> **Stored items**:

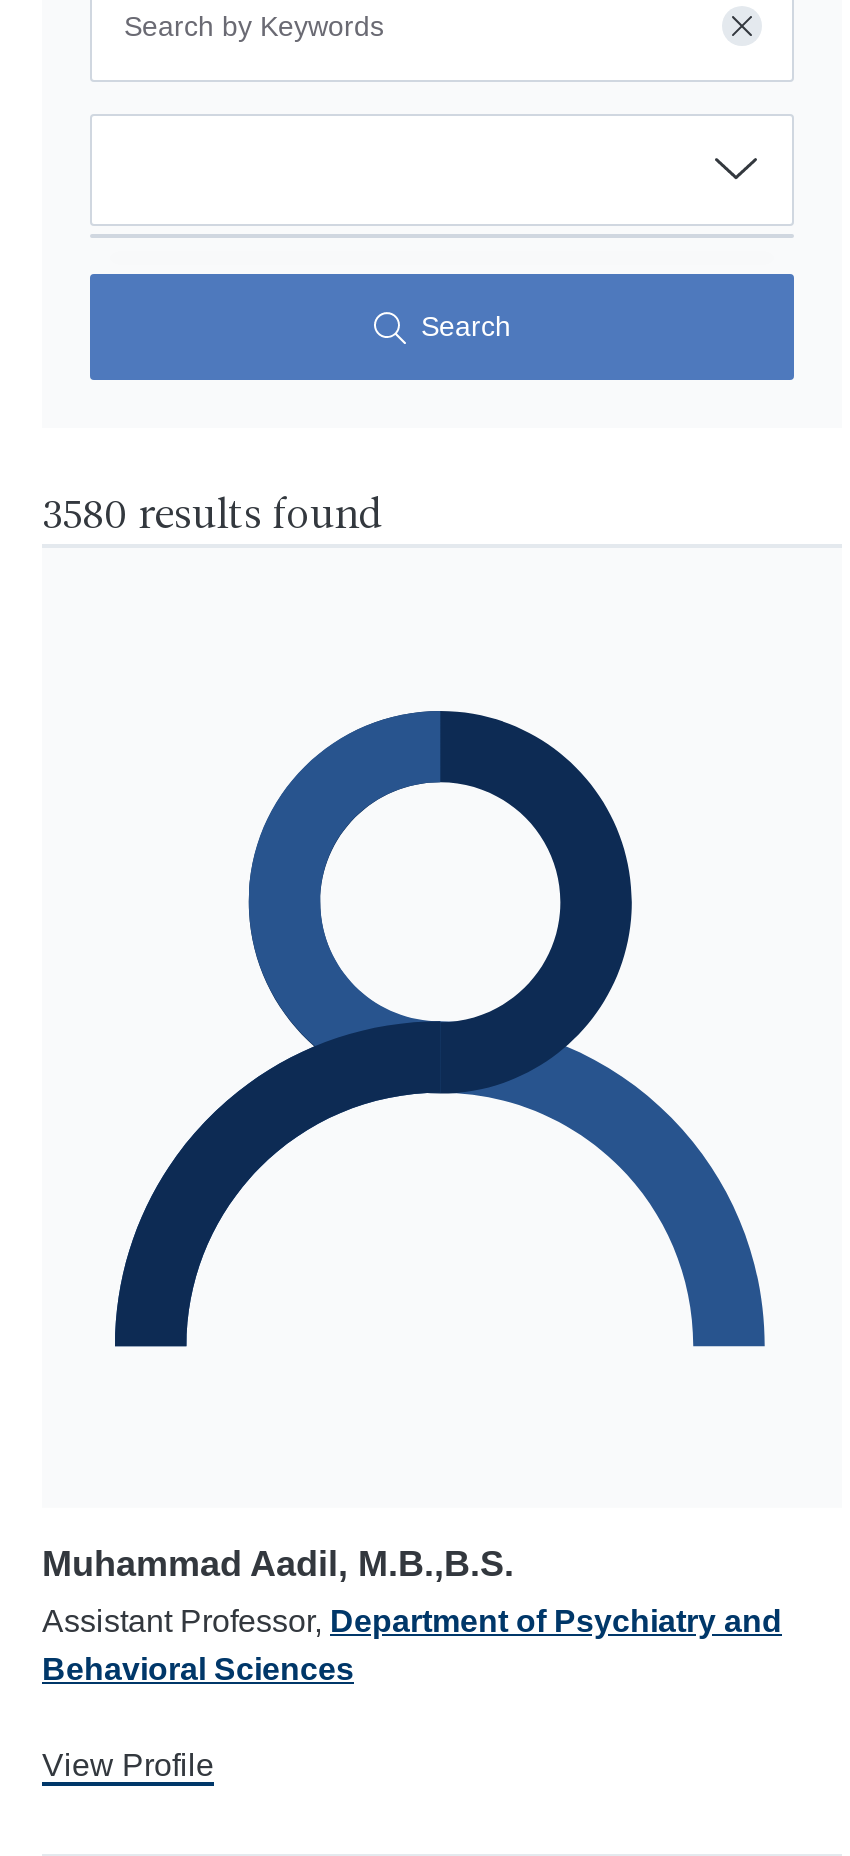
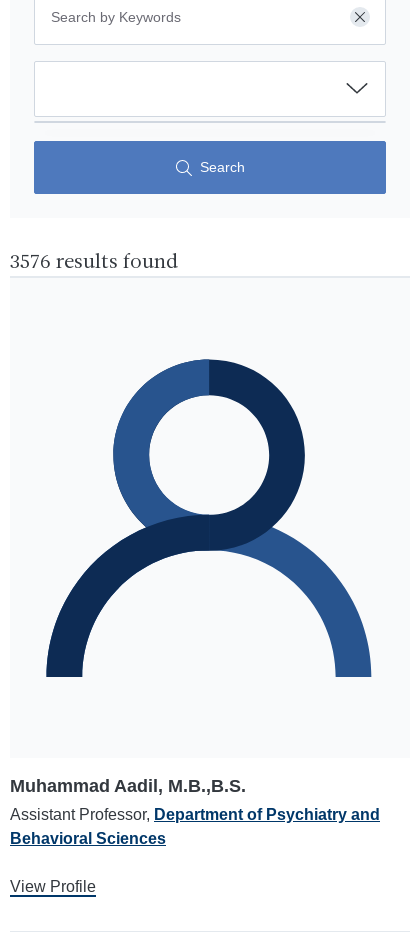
[42,498,382,538] 3580 results found -> [10,253,178,273] 3576 results found

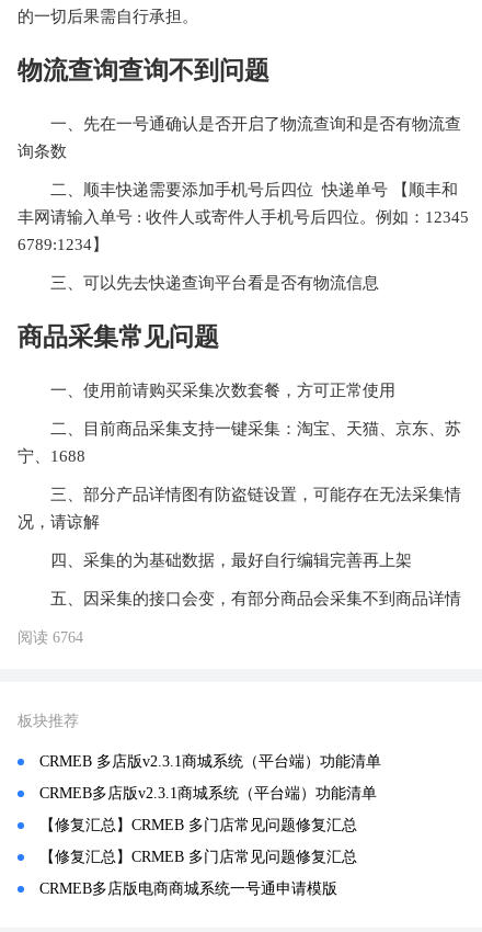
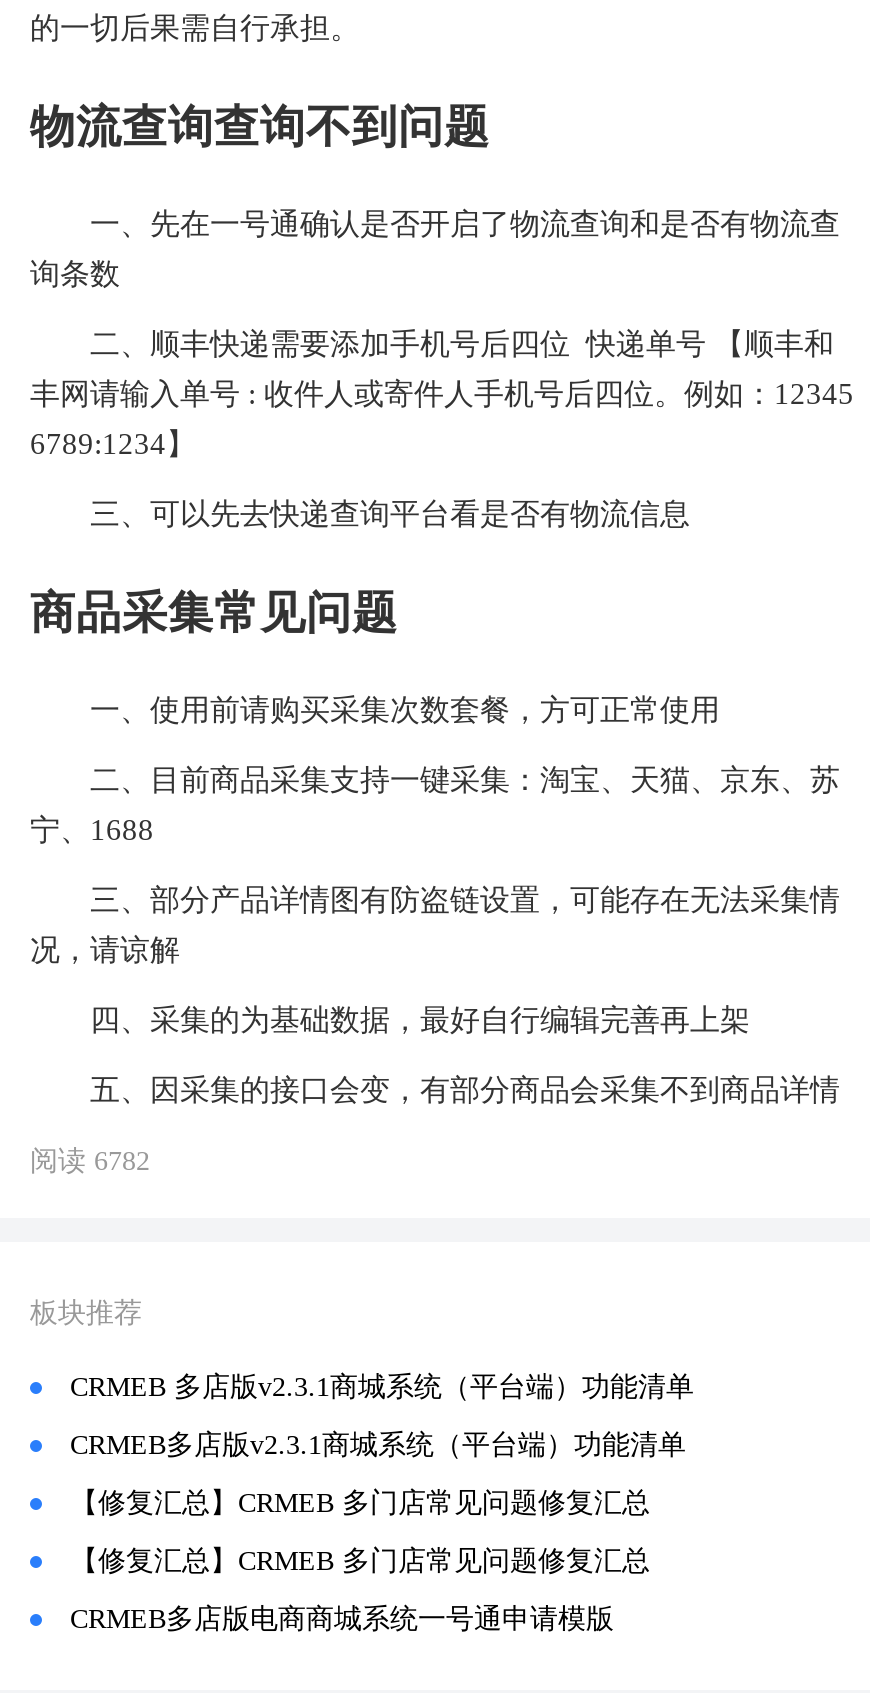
[18,629,83,646] 阅读 6764 -> [30,1146,150,1176] 阅读 6782

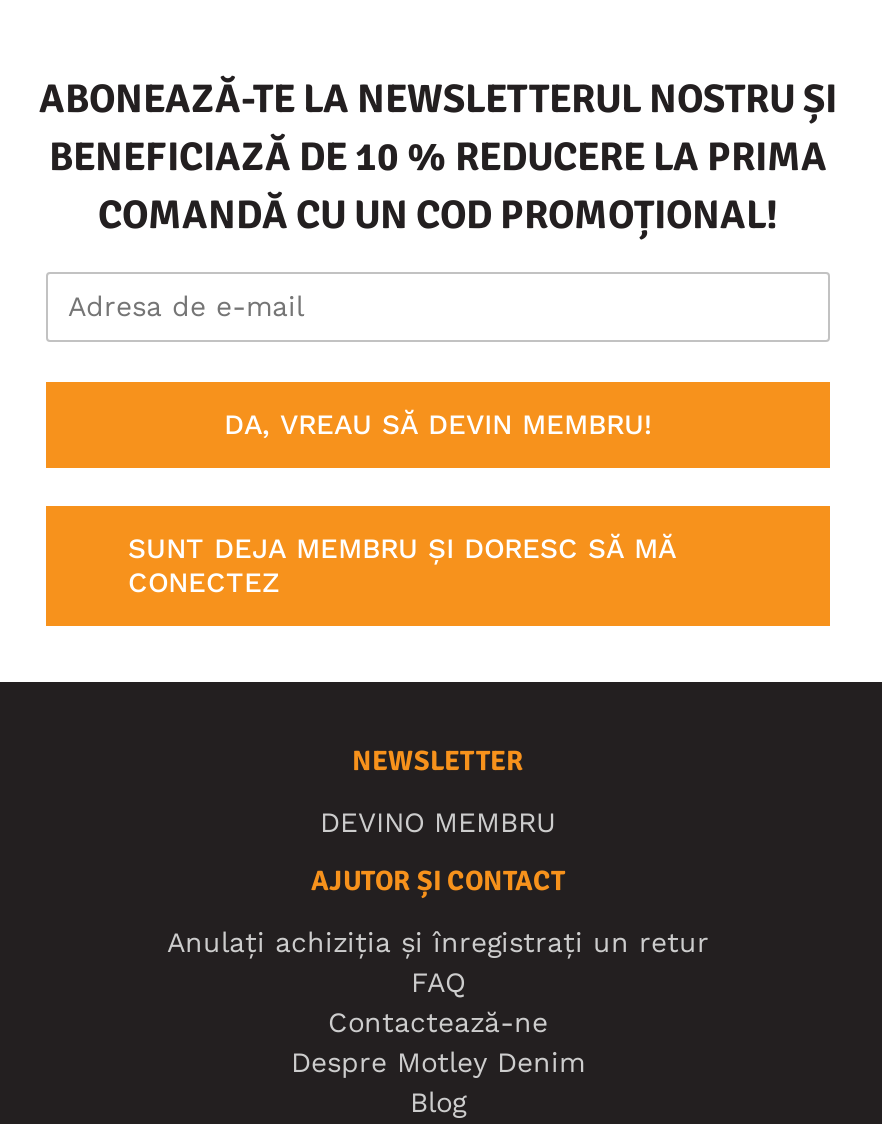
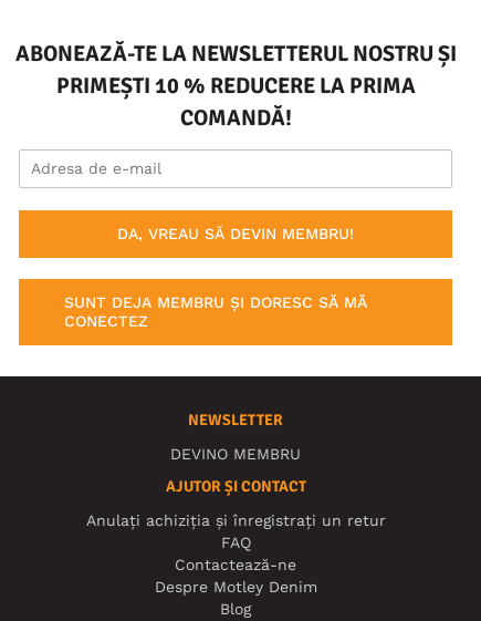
[49,132,827,240] BENEFICIAZĂ DE 10 % REDUCERE LA PRIMA | COMANDĂ CU UN COD PROMOȚIONAL! -> [56,72,415,132] PRIMEȘTI 10 % REDUCERE LA PRIMA | COMANDĂ!

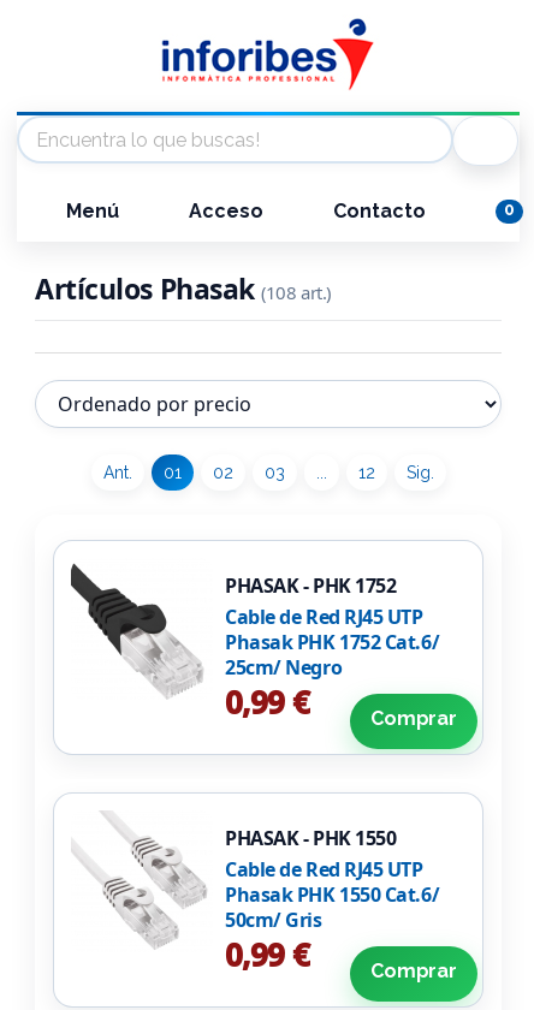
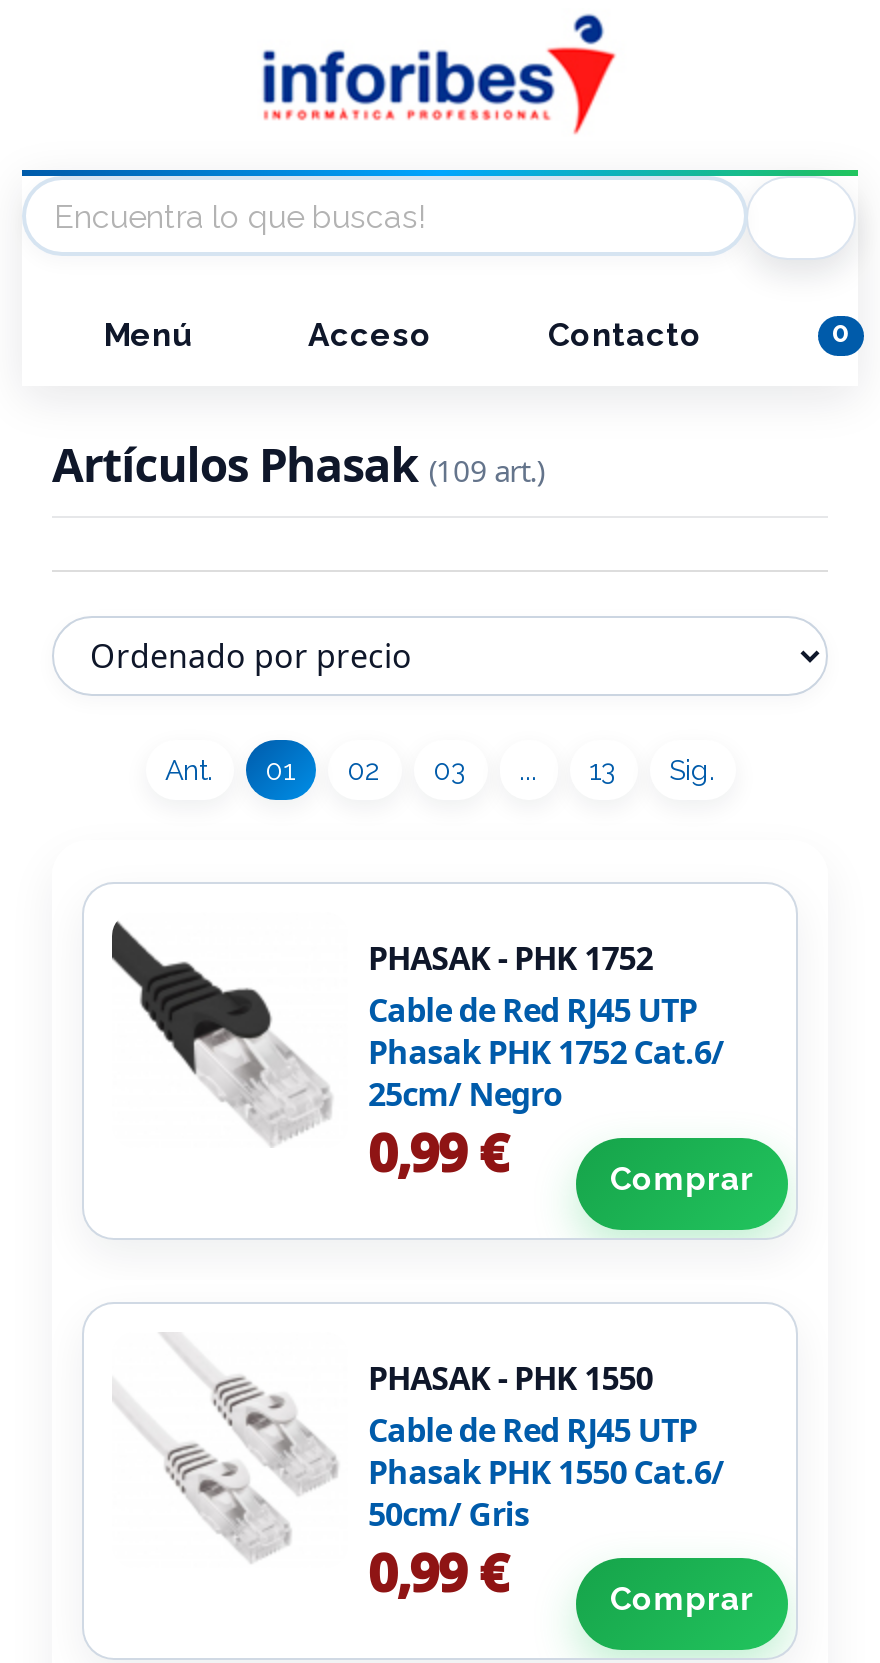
[35,269,331,308] Artículos Phasak (108 art.) -> [52,432,544,496] Artículos Phasak (109 art.)
[358,463,375,482] 12 -> [589,754,617,786] 13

> **Task brief**: Without carrying over any picture, retype the records above word for word.

> **Exercise result**:
[42,498,382,538] 3580 results found -> [10,253,178,273] 3576 results found

[18,629,83,646] 阅读 6764 -> [30,1146,150,1176] 阅读 6782

[49,132,827,240] BENEFICIAZĂ DE 10 % REDUCERE LA PRIMA | COMANDĂ CU UN COD PROMOȚIONAL! -> [56,72,415,132] PRIMEȘTI 10 % REDUCERE LA PRIMA | COMANDĂ!

[35,269,331,308] Artículos Phasak (108 art.) -> [52,432,544,496] Artículos Phasak (109 art.)
[358,463,375,482] 12 -> [589,754,617,786] 13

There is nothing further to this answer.